With a load capacity of over 1,700 pounds, the Smittybilt Scout trailer has more than enough space for Paul's overlanding gear, and the trailer's independent suspension makes sure everything remains stable over the trails. Between the Xterra and the trailer sits an 18-inch extended hitch and the C U Off Road articulating coupler. Paul tells us the coupler "basically gives unlimited articulation and doesn't rattle or pop like a pintle hitch." He also told a story of an unfortunate encounter with a pothole while on the trail where the coupler setup and his suspension both endured a rather harsh G-out. "If the coupler and the Bilstein shocks can survive that hole hit, they can survive anything!"

Slide-out compartments give easy access to Paul's Canyon Cooler and other storage containers, as well as his mobile kitchen gear, Goal Zero 400-watt battery pack, and more. Staying clean in the backcountry is no sweat with the Road Shower and its 7-gallon capacity of pressurized water.

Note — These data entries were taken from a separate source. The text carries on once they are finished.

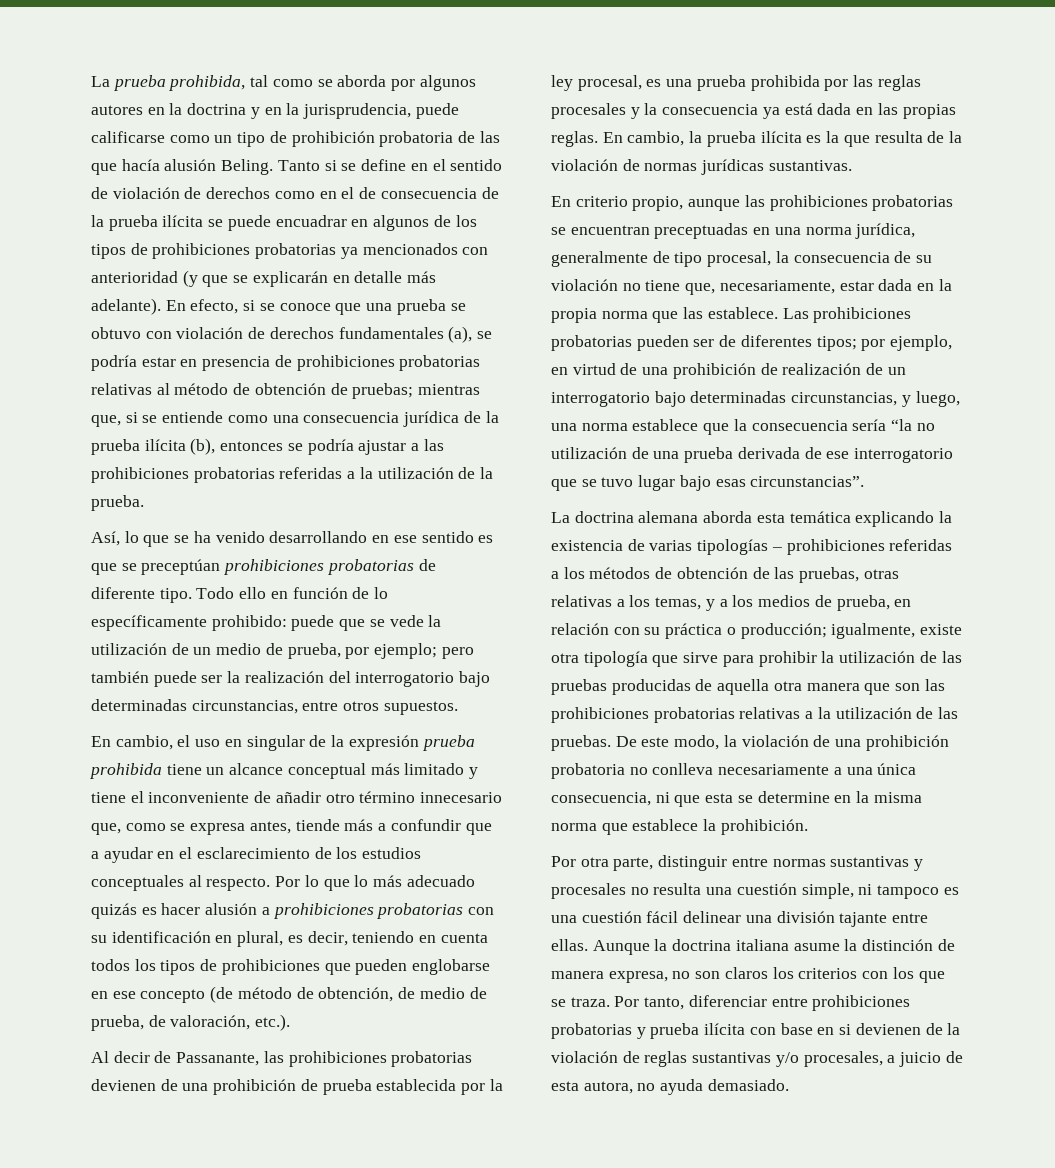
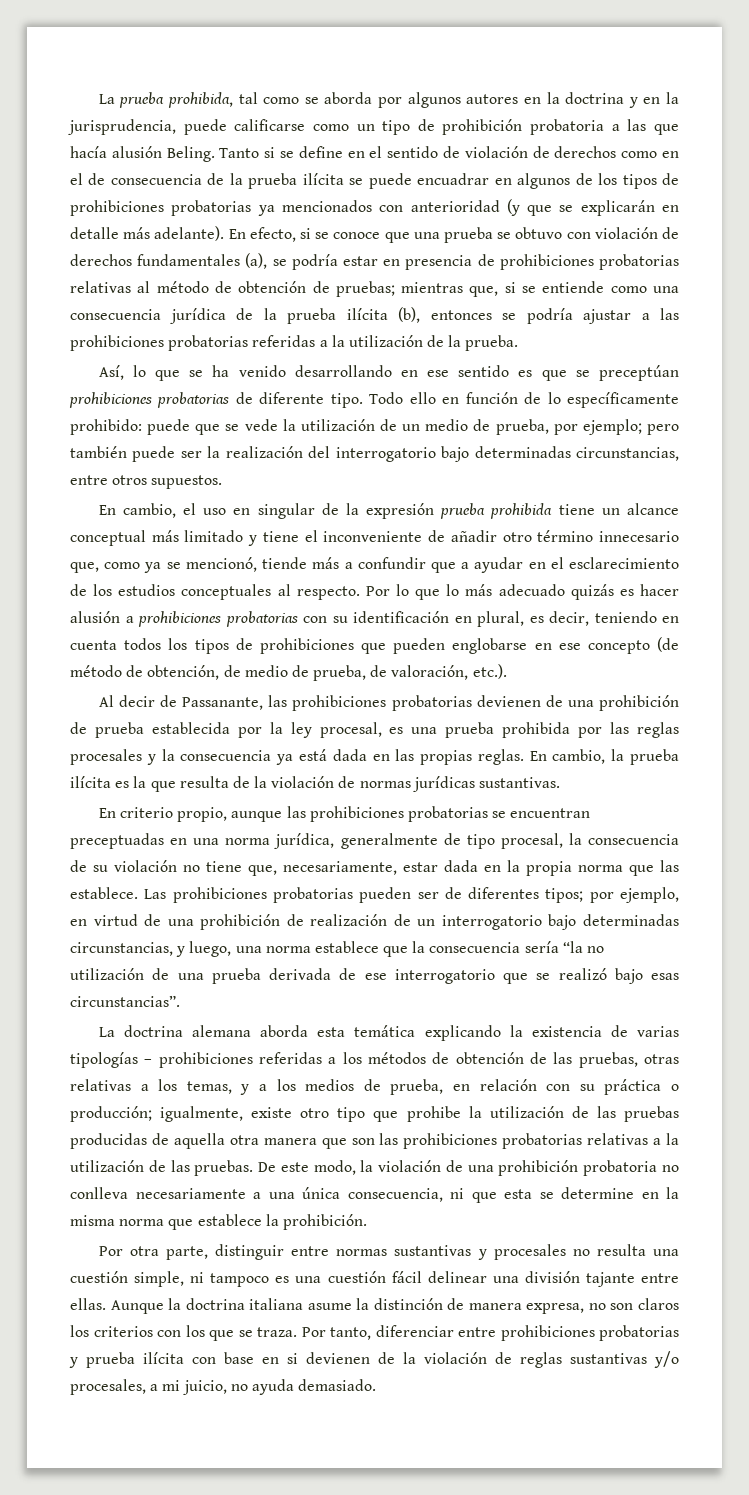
- La prueba prohibida, tal como se aborda por algunos autores en la doctrina y en la jurisprudencia, puede calificarse como un tipo de prohibición probatoria de las que hacía alusión Beling.
+ La prueba prohibida, tal como se aborda por algunos autores en la doctrina y en la jurisprudencia, puede calificarse como un tipo de prohibición probatoria a las que hacía alusión Beling.
- En cambio, el uso en singular de la expresión prueba prohibida tiene un alcance conceptual más limitado y tiene el inconveniente de añadir otro término innecesario que, como se expresa antes, tiende más a confundir que a ayudar en el esclarecimiento de los estudios conceptuales al respecto.
+ En cambio, el uso en singular de la expresión prueba prohibida tiene un alcance conceptual más limitado y tiene el inconveniente de añadir otro término innecesario que, como ya se mencionó, tiende más a confundir que a ayudar en el esclarecimiento de los estudios conceptuales al respecto.
- Las prohibiciones probatorias pueden ser de diferentes tipos; por ejemplo, en virtud de una prohibición de realización de un interrogatorio bajo determinadas circunstancias, y luego, una norma establece que la consecuencia sería “la no utilización de una prueba derivada de ese interrogatorio que se tuvo lugar bajo esas circunstancias”.
+ Las prohibiciones probatorias pueden ser de diferentes tipos; por ejemplo, en virtud de una prohibición de realización de un interrogatorio bajo determinadas circunstancias, y luego, una norma establece que la consecuencia sería “la no utilización de una prueba derivada de ese interrogatorio que se realizó bajo esas circunstancias”.
- igualmente, existe otra tipología que sirve para prohibir la utilización de las pruebas producidas de aquella otra manera que son las prohibiciones probatorias relativas a la utilización de las pruebas.
+ igualmente, existe otro tipo que prohibe la utilización de las pruebas producidas de aquella otra manera que son las prohibiciones probatorias relativas a la utilización de las pruebas.
- Por tanto, diferenciar entre prohibiciones probatorias y prueba ilícita con base en si devienen de la violación de reglas sustantivas y/o procesales, a juicio de esta autora, no ayuda demasiado.
+ Por tanto, diferenciar entre prohibiciones probatorias y prueba ilícita con base en si devienen de la violación de reglas sustantivas y/o procesales, a mi juicio, no ayuda demasiado.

"One of the things big explorers preach is having an inventory of everything you have onboard, including where it's located. This is especially important for traveling across international borders—I can clearly show anyone what I have and where it's stored without even opening a drawer," Paul says about his system of dry-erase boards mounted to the back door of his trailer.

Paul's future plans for the Xterra include outfitting the vehicle so it can operate independent of the trailer on trips where he does not need a basecamp. His goal is to rebuild the cargo area with more tiedowns, a sliding drawer system, MOLLE organizers, and a more accessible placement of his electric fridge. If the expedition includes switchbacks where the trailer is no longer feasible, he'll opt for his ground tent and cull the packing list to fit inside the Xterra.